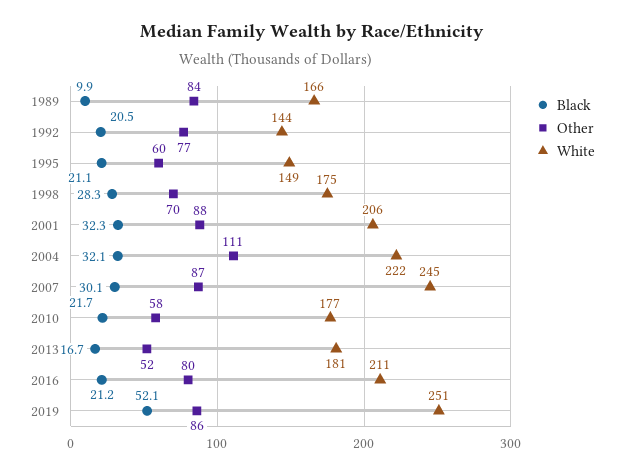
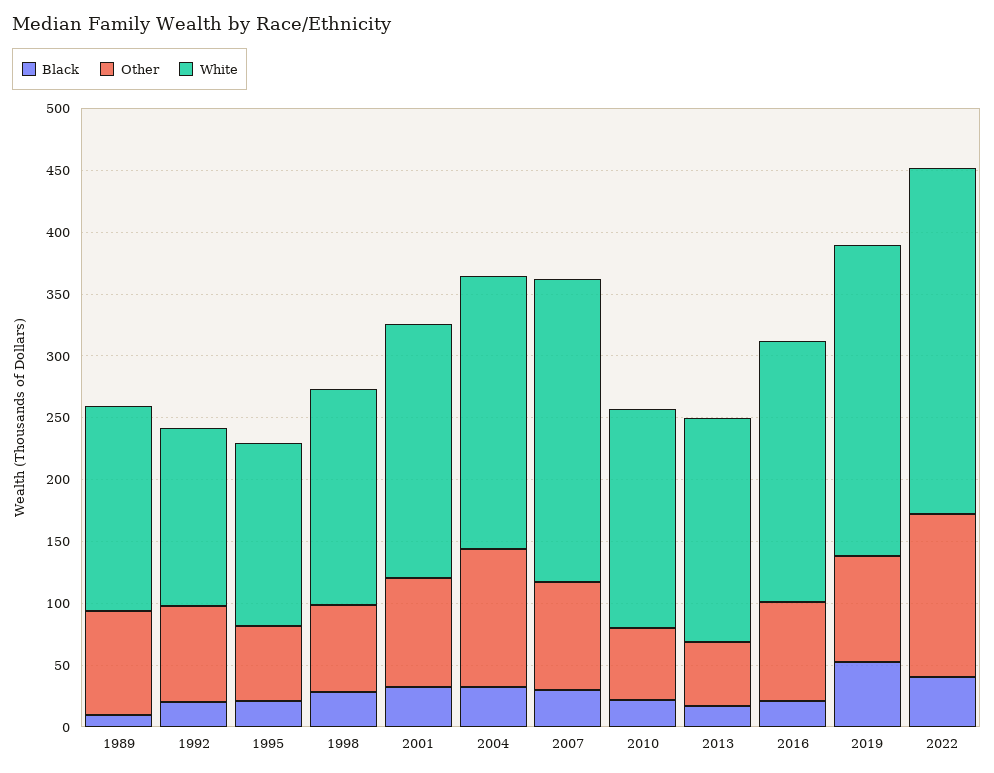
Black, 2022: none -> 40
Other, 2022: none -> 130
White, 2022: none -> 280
==
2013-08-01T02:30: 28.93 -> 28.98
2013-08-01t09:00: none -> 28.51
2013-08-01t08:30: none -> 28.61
==
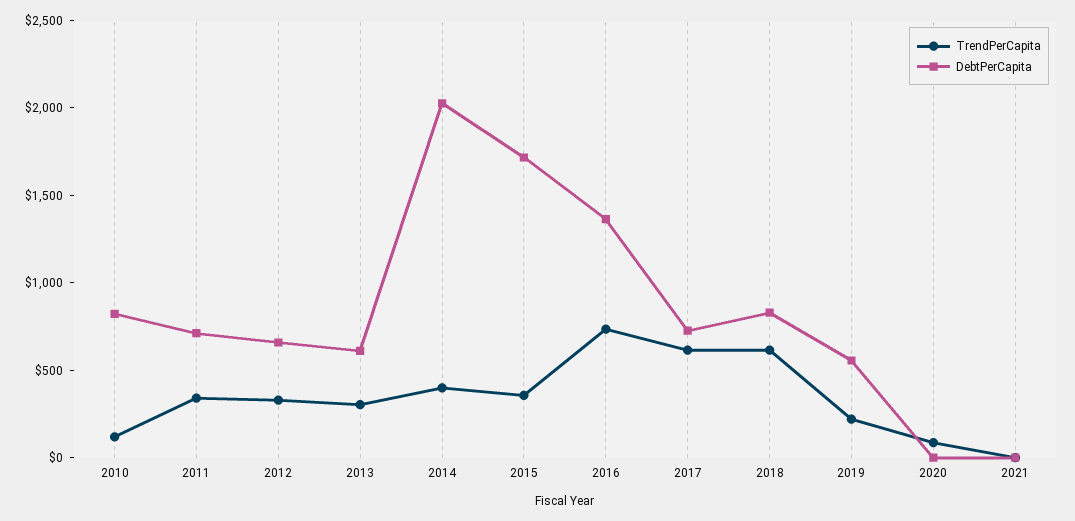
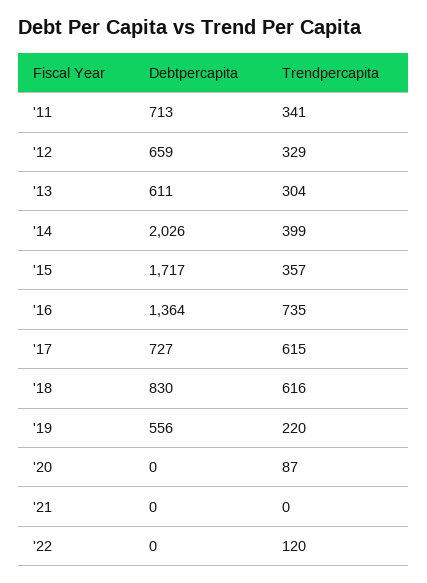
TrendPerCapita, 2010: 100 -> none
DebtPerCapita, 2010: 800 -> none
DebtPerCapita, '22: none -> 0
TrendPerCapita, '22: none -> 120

→ **PROBLEM DETAILS**:
In the listing above, find every line with the word "DebtPerCapita" and copy it.

→ **REPLY**:
DebtPerCapita, 2010: 800 -> none
DebtPerCapita, '22: none -> 0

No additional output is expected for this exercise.